La colère sourde et légitime qui couve dans  le pays depuis des décennies, notamment au sein de la jeunesse, commence à s’exprimer ouvertement et dans la rue.

En décidant de tenter le pire en reconduisant dans des conditions ubuesques un chef d’Etat impotent, le système a brisé les reticences populaires et les craintes d’un syndrome lybien.
 
La grotesque et humiliante mise en scène organisée par le FLN à la coupole d’Alger a fini par provoquer une profonde indignation populaire.
 
Le spectre d’un nouveau « octobre 88 » plane plus que jamais sur le pays. 

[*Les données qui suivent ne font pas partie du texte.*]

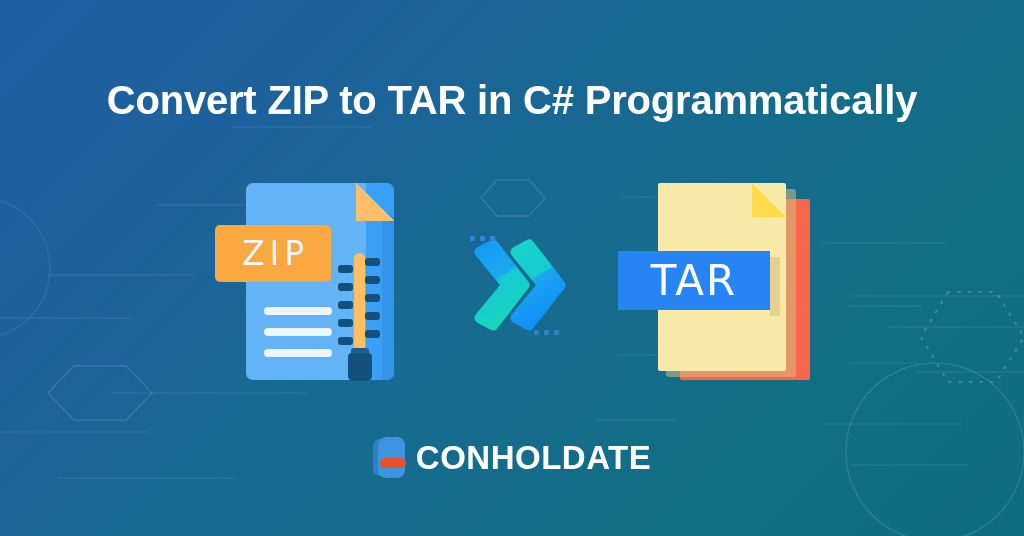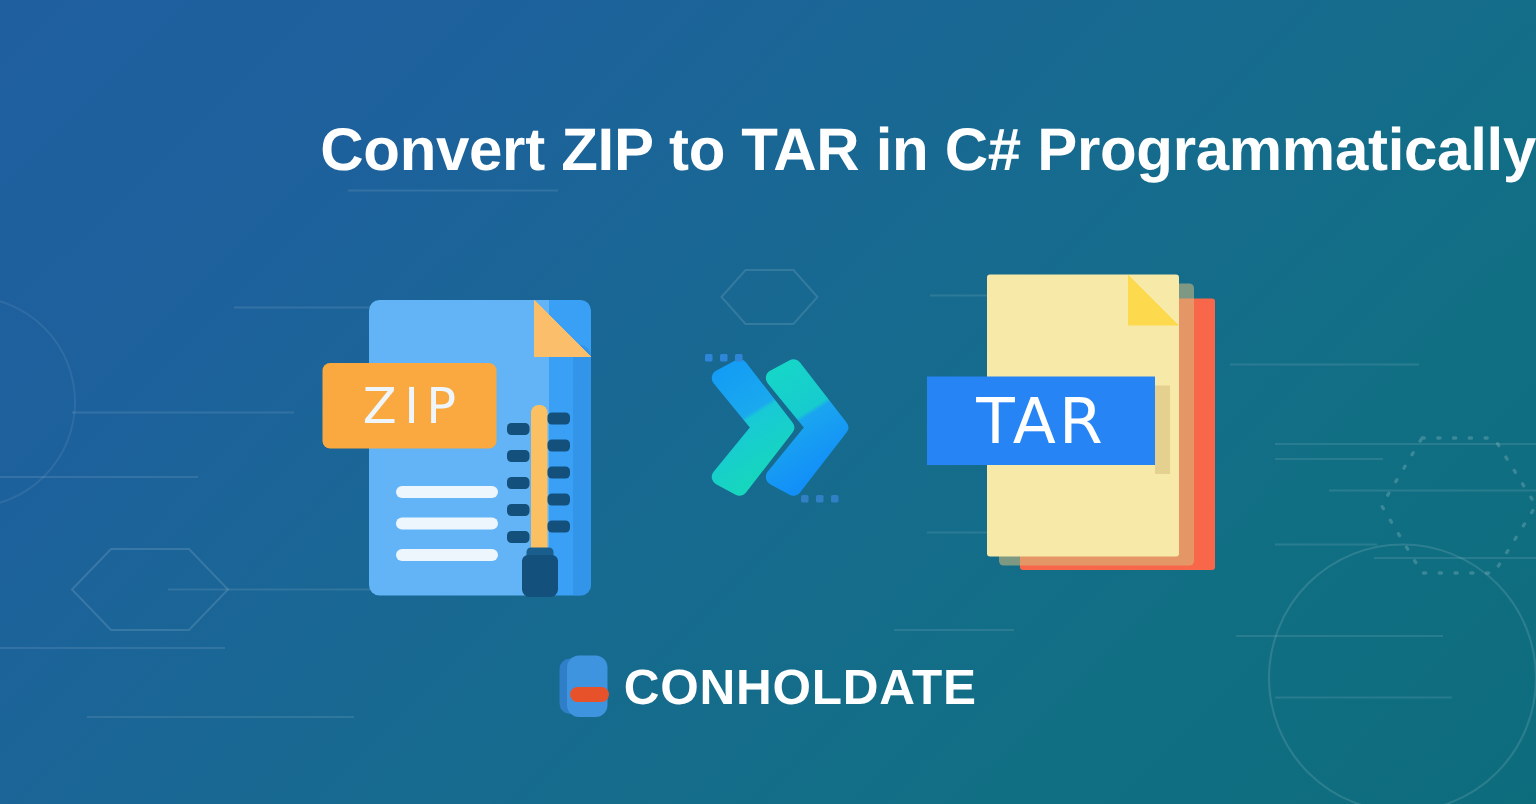--- a/index.html
+++ b/index.html
@@ -22,34 +22,34 @@
     inset: 0;
     pointer-events: none;
   }
 
   
   #title {
     position: absolute;
     top: 50px;
     left: 0;
     width: 1024px;
-    text-align: right;
+    text-align: center;
     color: #ffffff;
     font-size: 40px;
     font-weight: bold;
     letter-spacing: -0.2px;
     line-height: 1.15;
     font-family: "Liberation Sans", sans-serif;
   }
 
   
   #zip-doc {
     position: absolute;
     left: 246px;
-    top: 200px;
+    top: 183px;
     width: 148px;
     height: 197px;
   }
   .zip-page-main {
     position: absolute;
     left: 0; top: 0;
     width: 120px; height: 197px;
     background: #63B4F6;
     border-radius: 7px 0 7px 7px;
   }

Le pouvoir commettra une erreur politique lourde de conséquence en sous-estimant le  ras-le-bol général. Tenter d’user de la menace, de la manipulation ou de la provocation ne fera qu’aviver le sentiment de révolte et élargir la contestation.
Les manoeuvres sournoises et dilatoires  sont aujourd’hui inopérantes, les seuils de ruptures étant atteints.
Le système étant phase d’épuisement politique, ses capacités régénératrices totalement réduites, les promesses de profondes  réformes politiques et économiques  sonnent comme une tentative désespérée de sauver les apparences et de gagner du temps. Si cela a fonctionné au moment du « printemps arabe », l’épuisement des ressources financières ne saurait  à  présent garantir la « paix sociale ».
Plus grave, la perspective d’une mutation dangereuse du système n’est cependant pas à écarter.
Les forces « compradores » qui se sont emparées de certains leviers décisionnels sont prêtes à  des concessions stratégiques pour bénéficier de l’appui politique et financier étranger.
Une occasion inespérée pour les puissances hostiles au positionnement géostratégique hérité du non-alignement, rare survivance de la révolution algérienne, de provoquer une inflexion de la politique extérieure, notamment de la doctrine militaire, pour inscrire notre pays dans des alliances qui hypothéqueront l’indépendance nationale.
La complicité active de ces cercles anti-nationaux, à l’origine de l' »affaire cocaine », nichés au coeur du pouvoir,  y compris  dans les secteurs sensibles de la sécurité, peut aller jusqu’à  instrumentaliser la « rue » pour provoquer l’Etat d’urgence et s’emparer ainsi de l’ensemble des leviers du pouvoir.
Ce qu’ils proposent au pays, ce n’est ni plus ni moins qu’une reddition sans conditions à l’ordre néolibéral mondialisé.
Si le pouvoir a choisi le fuite en avant, les forces patriotiques doivent rapidement agir non pas pour souffler sur les braises mais pour définir, en s’inspirant de l’appel du premier novembre et du congrès de la Soumam, les bases d’une alternative politique et démocratique pour reconstruire l’Etat et la Nation.
Loin des surenchères et des appels irresponsables au soulèvement, au delà du 18 avril, les acteurs politiques crédibles, où qu’ils se trouvent,  ont, face à ces enjeux qui touchent à la sécurité et la souveraineté nationales,  la responsabilité historique de donner une perspective patriotique à un mécontentement populaire qui ira en s’amplifiant.
Aujourd’hui, ce n’est ni plus ni moins que la préservation d’une certaine idée de l’Algérie. Celle des pères fondateurs.


Par Samir Bouakouir, Ancien Porte-parole du FFS.